** Exercise objective **
Copy out each record below, exactly as given.

** Data supplied **
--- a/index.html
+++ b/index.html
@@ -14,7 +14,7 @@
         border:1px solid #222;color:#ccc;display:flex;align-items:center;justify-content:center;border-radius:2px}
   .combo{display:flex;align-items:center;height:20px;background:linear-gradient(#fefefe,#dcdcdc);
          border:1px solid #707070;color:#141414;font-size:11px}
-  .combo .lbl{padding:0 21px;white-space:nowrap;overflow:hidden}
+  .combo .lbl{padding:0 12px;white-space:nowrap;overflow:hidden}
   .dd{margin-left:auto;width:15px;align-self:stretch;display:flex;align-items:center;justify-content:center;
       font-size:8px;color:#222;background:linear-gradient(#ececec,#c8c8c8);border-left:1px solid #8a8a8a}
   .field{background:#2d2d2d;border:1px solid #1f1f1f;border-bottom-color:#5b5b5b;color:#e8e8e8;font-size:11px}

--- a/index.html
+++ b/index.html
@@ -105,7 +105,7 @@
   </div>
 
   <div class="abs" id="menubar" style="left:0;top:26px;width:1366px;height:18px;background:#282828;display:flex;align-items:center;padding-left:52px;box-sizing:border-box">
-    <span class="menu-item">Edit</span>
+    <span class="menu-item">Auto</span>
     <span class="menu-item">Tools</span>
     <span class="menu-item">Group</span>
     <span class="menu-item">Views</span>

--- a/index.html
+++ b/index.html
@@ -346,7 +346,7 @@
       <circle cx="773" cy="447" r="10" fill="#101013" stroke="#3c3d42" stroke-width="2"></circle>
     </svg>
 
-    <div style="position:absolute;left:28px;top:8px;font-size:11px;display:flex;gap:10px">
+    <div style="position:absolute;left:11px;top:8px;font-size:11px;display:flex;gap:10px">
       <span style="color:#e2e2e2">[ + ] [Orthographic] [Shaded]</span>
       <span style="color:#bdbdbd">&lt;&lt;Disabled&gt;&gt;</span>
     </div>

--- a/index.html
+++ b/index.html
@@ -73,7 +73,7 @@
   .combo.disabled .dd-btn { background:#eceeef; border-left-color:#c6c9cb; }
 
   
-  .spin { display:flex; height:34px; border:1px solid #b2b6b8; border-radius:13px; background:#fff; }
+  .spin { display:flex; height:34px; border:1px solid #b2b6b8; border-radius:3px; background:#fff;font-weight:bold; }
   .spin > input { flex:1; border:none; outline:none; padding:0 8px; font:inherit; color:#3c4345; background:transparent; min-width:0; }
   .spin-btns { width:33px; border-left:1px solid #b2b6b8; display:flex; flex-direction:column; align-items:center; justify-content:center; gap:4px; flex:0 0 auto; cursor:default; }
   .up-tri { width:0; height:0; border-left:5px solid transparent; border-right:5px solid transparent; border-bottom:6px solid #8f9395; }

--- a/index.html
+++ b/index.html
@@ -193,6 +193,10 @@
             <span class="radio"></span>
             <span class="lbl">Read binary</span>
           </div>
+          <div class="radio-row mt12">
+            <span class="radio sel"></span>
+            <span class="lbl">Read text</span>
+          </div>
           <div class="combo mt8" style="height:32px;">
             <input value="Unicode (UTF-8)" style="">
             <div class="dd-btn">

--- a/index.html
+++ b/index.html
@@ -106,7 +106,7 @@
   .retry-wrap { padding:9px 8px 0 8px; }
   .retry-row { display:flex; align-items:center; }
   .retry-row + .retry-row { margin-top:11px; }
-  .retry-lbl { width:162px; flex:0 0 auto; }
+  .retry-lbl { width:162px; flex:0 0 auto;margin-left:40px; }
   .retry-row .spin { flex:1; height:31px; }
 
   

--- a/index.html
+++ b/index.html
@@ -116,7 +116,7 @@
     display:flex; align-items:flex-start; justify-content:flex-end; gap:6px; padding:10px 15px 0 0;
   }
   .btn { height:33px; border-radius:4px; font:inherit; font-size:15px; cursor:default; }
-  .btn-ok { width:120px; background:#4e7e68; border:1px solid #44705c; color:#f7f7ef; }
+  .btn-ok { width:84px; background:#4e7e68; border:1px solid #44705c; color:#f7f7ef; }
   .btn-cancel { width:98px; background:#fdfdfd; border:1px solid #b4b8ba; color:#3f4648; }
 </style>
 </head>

** Answer box **
--- a/index.html
+++ b/index.html
@@ -14,7 +14,7 @@
         border:1px solid #222;color:#ccc;display:flex;align-items:center;justify-content:center;border-radius:2px}
   .combo{display:flex;align-items:center;height:20px;background:linear-gradient(#fefefe,#dcdcdc);
          border:1px solid #707070;color:#141414;font-size:11px}
-  .combo .lbl{padding:0 21px;white-space:nowrap;overflow:hidden}
+  .combo .lbl{padding:0 12px;white-space:nowrap;overflow:hidden}
   .dd{margin-left:auto;width:15px;align-self:stretch;display:flex;align-items:center;justify-content:center;
       font-size:8px;color:#222;background:linear-gradient(#ececec,#c8c8c8);border-left:1px solid #8a8a8a}
   .field{background:#2d2d2d;border:1px solid #1f1f1f;border-bottom-color:#5b5b5b;color:#e8e8e8;font-size:11px}

--- a/index.html
+++ b/index.html
@@ -105,7 +105,7 @@
   </div>
 
   <div class="abs" id="menubar" style="left:0;top:26px;width:1366px;height:18px;background:#282828;display:flex;align-items:center;padding-left:52px;box-sizing:border-box">
-    <span class="menu-item">Edit</span>
+    <span class="menu-item">Auto</span>
     <span class="menu-item">Tools</span>
     <span class="menu-item">Group</span>
     <span class="menu-item">Views</span>

--- a/index.html
+++ b/index.html
@@ -346,7 +346,7 @@
       <circle cx="773" cy="447" r="10" fill="#101013" stroke="#3c3d42" stroke-width="2"></circle>
     </svg>
 
-    <div style="position:absolute;left:28px;top:8px;font-size:11px;display:flex;gap:10px">
+    <div style="position:absolute;left:11px;top:8px;font-size:11px;display:flex;gap:10px">
       <span style="color:#e2e2e2">[ + ] [Orthographic] [Shaded]</span>
       <span style="color:#bdbdbd">&lt;&lt;Disabled&gt;&gt;</span>
     </div>

--- a/index.html
+++ b/index.html
@@ -73,7 +73,7 @@
   .combo.disabled .dd-btn { background:#eceeef; border-left-color:#c6c9cb; }
 
   
-  .spin { display:flex; height:34px; border:1px solid #b2b6b8; border-radius:13px; background:#fff; }
+  .spin { display:flex; height:34px; border:1px solid #b2b6b8; border-radius:3px; background:#fff;font-weight:bold; }
   .spin > input { flex:1; border:none; outline:none; padding:0 8px; font:inherit; color:#3c4345; background:transparent; min-width:0; }
   .spin-btns { width:33px; border-left:1px solid #b2b6b8; display:flex; flex-direction:column; align-items:center; justify-content:center; gap:4px; flex:0 0 auto; cursor:default; }
   .up-tri { width:0; height:0; border-left:5px solid transparent; border-right:5px solid transparent; border-bottom:6px solid #8f9395; }

--- a/index.html
+++ b/index.html
@@ -193,6 +193,10 @@
             <span class="radio"></span>
             <span class="lbl">Read binary</span>
           </div>
+          <div class="radio-row mt12">
+            <span class="radio sel"></span>
+            <span class="lbl">Read text</span>
+          </div>
           <div class="combo mt8" style="height:32px;">
             <input value="Unicode (UTF-8)" style="">
             <div class="dd-btn">

--- a/index.html
+++ b/index.html
@@ -106,7 +106,7 @@
   .retry-wrap { padding:9px 8px 0 8px; }
   .retry-row { display:flex; align-items:center; }
   .retry-row + .retry-row { margin-top:11px; }
-  .retry-lbl { width:162px; flex:0 0 auto; }
+  .retry-lbl { width:162px; flex:0 0 auto;margin-left:40px; }
   .retry-row .spin { flex:1; height:31px; }
 
   

--- a/index.html
+++ b/index.html
@@ -116,7 +116,7 @@
     display:flex; align-items:flex-start; justify-content:flex-end; gap:6px; padding:10px 15px 0 0;
   }
   .btn { height:33px; border-radius:4px; font:inherit; font-size:15px; cursor:default; }
-  .btn-ok { width:120px; background:#4e7e68; border:1px solid #44705c; color:#f7f7ef; }
+  .btn-ok { width:84px; background:#4e7e68; border:1px solid #44705c; color:#f7f7ef; }
   .btn-cancel { width:98px; background:#fdfdfd; border:1px solid #b4b8ba; color:#3f4648; }
 </style>
 </head>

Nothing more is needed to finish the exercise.